This means turning a two node cluster into a three node cluster? Are we sure this tallies with the rest of the doc? It seems to contradict the final non-goal

Yes - it's specifically calling out going from 2NO to HA-Compact.

This is because while support for that is a non-goal, PM has made it clear that there is a strong interest in this as a follow-on feature. Since we don't have requirements for this, we wanted to point out that while it's a secondary (or tertiary) goal, we'd like to avoid implementations that will create lots of tech debt if requirements firm up for us.

Standalone compact being a three node control plane with no workers?

What controlPlaneToplogy is a three node compact? And does that mean we then need to explore more about the issues with operators that are not compatible today with changing toplogy?

Yes, to standalone compact being 3 control plane nodes and 0 compute.
The topology used for anything with 3 or more control plane nodes is HighlyAvailable

I think we need to explore topology transitions as their own enhancement proposal.

Yep, agreed, for now, I think as a product, and in this EP, we should assume transitions are not supported

JoelSpeed · 2024-12-13T12:22:26Z

enhancements/two-nodes-openshift/2no.md

+Fencing setup is the last important aspect of the cluster installation. For the cluster installation to be successful, fencing should be configured and active before we declare the installation successful. To do this, baseboard management console (BMC) credentials need to be made available to the control-plane nodes as part of pacemaker initialization.
+To ensure rapid fencing using pacemaker, we will collect RedFish details (address, username, and **password**) for each node via the install-config (see proposed install-config changes).
+This will take a format similar to that of the [Baremetal Operator](https://docs.openshift.com/container-platform/4.17/installing/installing_bare_metal_ipi/ipi-install-installation-workflow.html#bmc-addressing_ipi-install-installation-workflow).
+We will create a new MachineConfig that writes BMC credentials to the control-plane disks. This will resemble the BMC specification used by the [BareMetalHost](https://docs.openshift.com/container-platform/4.17/rest_api/provisioning_apis/baremetalhost-metal3-io-v1alpha1.html#spec-bmc) CRD.

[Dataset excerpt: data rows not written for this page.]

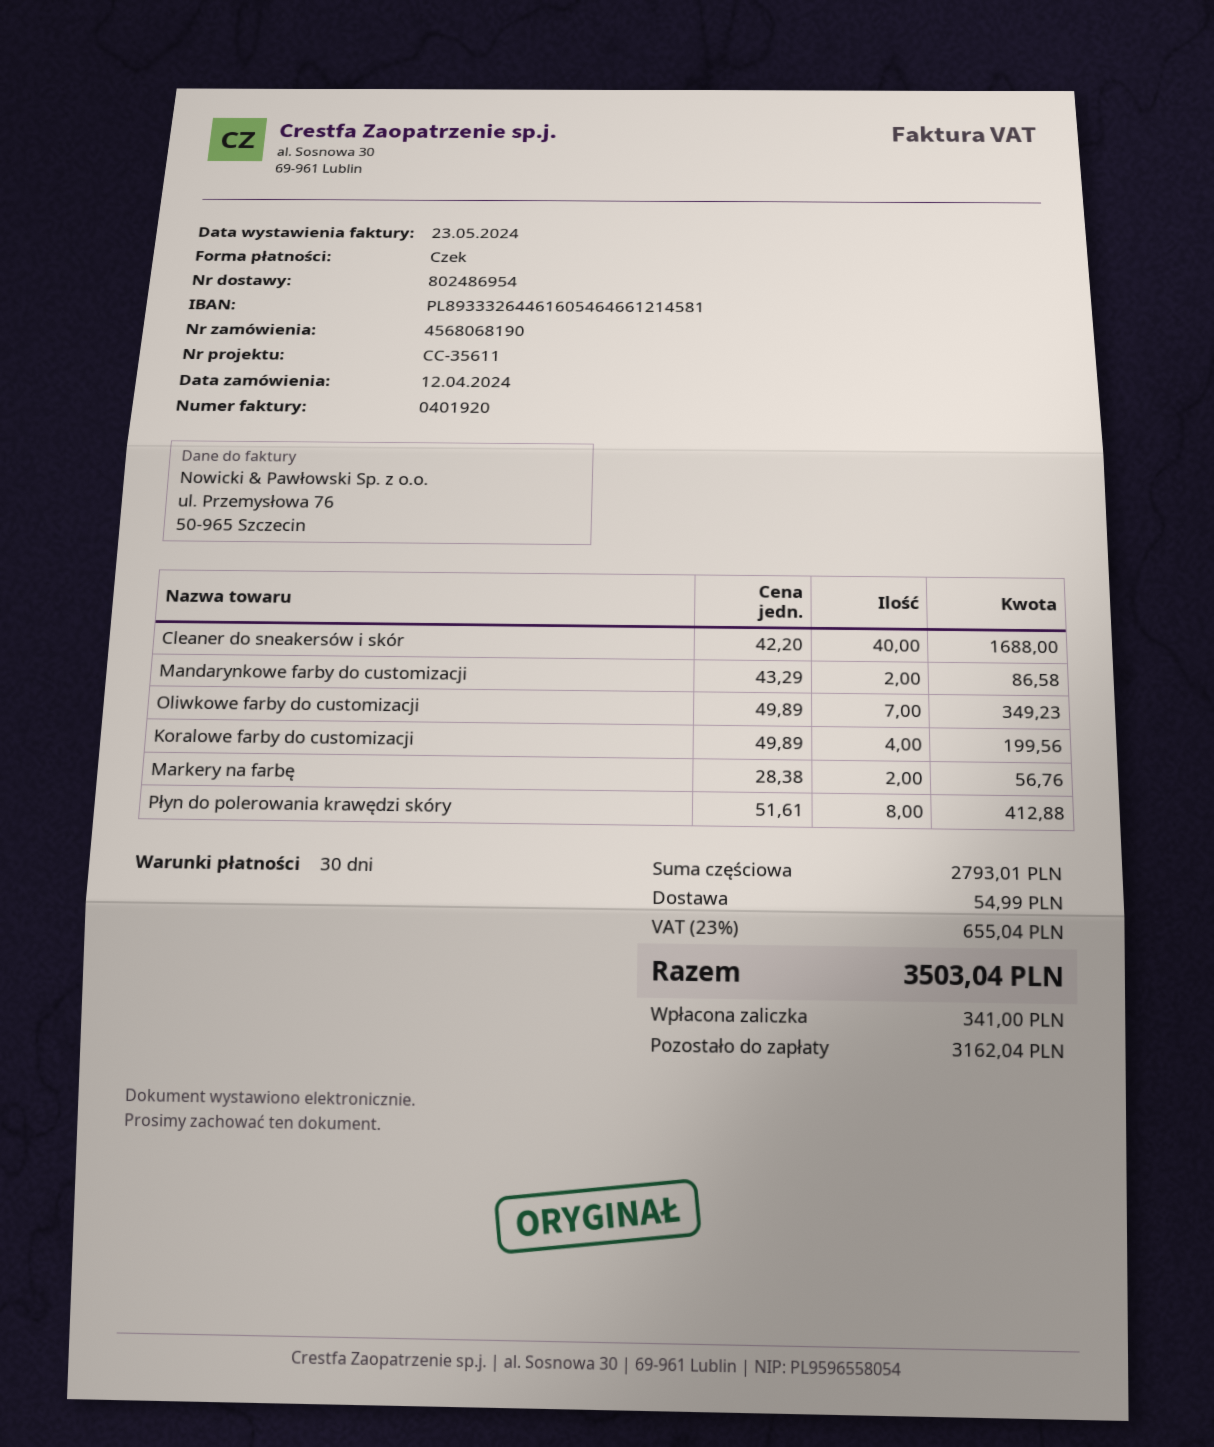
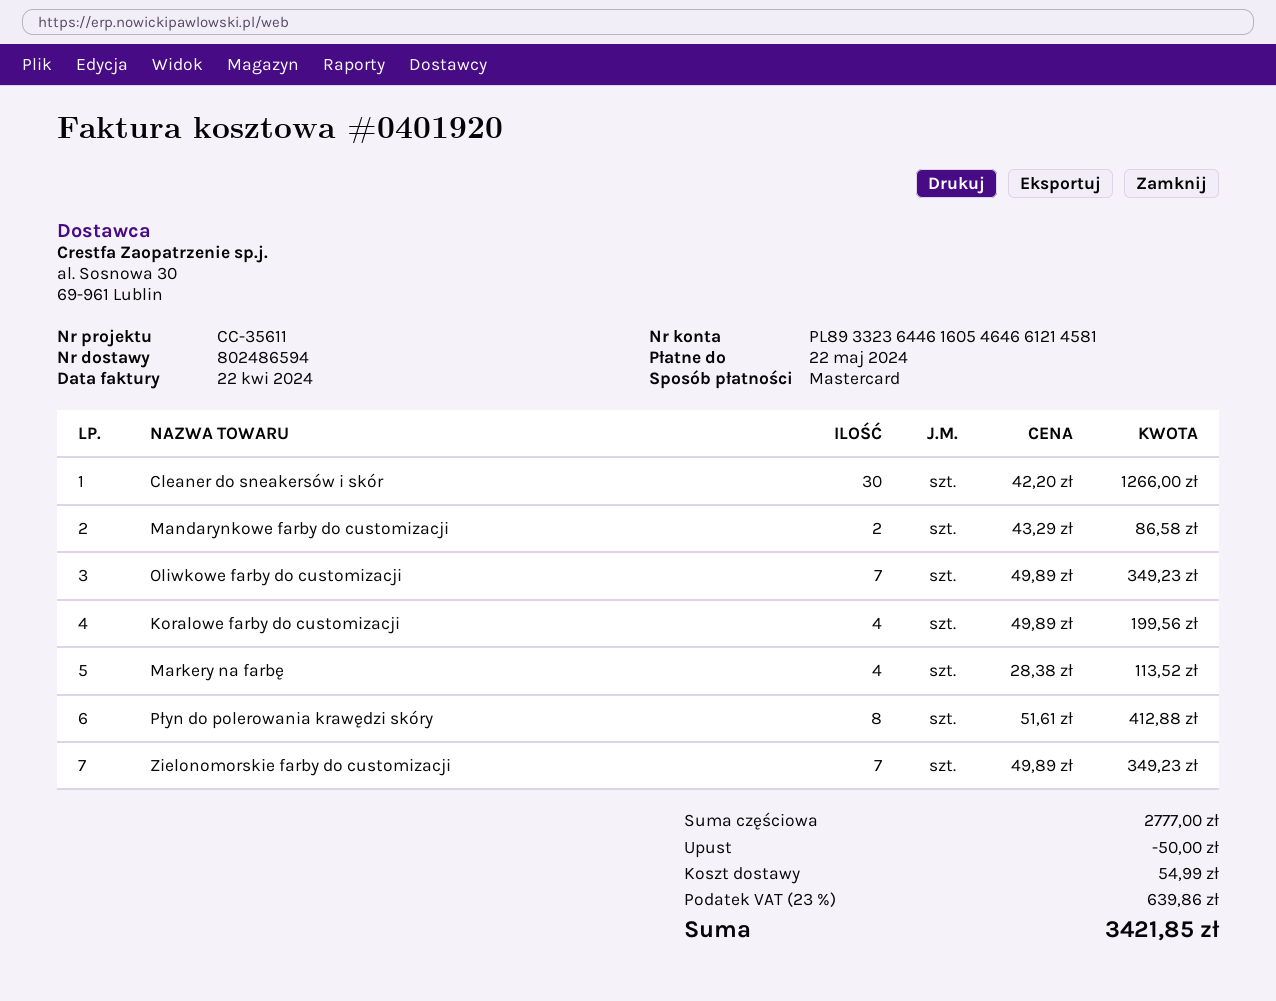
delivery note number: 802486954 -> 802486594
invoice date: 2024-05-23 -> 2024-04-22
payment method: cheque -> Mastercard
bank account: PL89333264461605464661214581 -> PL89332364461605464661214581
Cleaner do sneakersów i skór: 40 x 42.20 = 1688.00 -> 30 x 42.20 = 1266.00
Markery na farbę: 2 x 28.38 = 56.76 -> 4 x 28.38 = 113.52
Zielonomorskie farby do customizacji: none -> 7 x 49.89 = 349.23
subtotal: 2793.01 -> 2777.00
discount: none -> 50.00
tax: 23% = 655.04 -> 23% = 639.86
total: 3503.04 -> 3421.85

Are these already written to disk on control plane nodes in similar baremetal clusters, or do they only exist today inside the cluster etcd for use by the BMO controllers?

The latter. BMO stores the URL and a link to a credentials secret in a BareMetalHost CRD.
For our own implementation, it is simpler to load these on disk, since we don't have anything to consume these in-cluster.

Are there any security concerns tied to adding this new credentials file to disk? Does this increase our exposure?

This is something we need to do more work on. Writing credentials to disk is inherently risky. The observation I'd make is that even if you forced credentials to be loaded in through some kind of vault, the nodes would still have a credential they can use to get a credential - and a compromised system could be at risk.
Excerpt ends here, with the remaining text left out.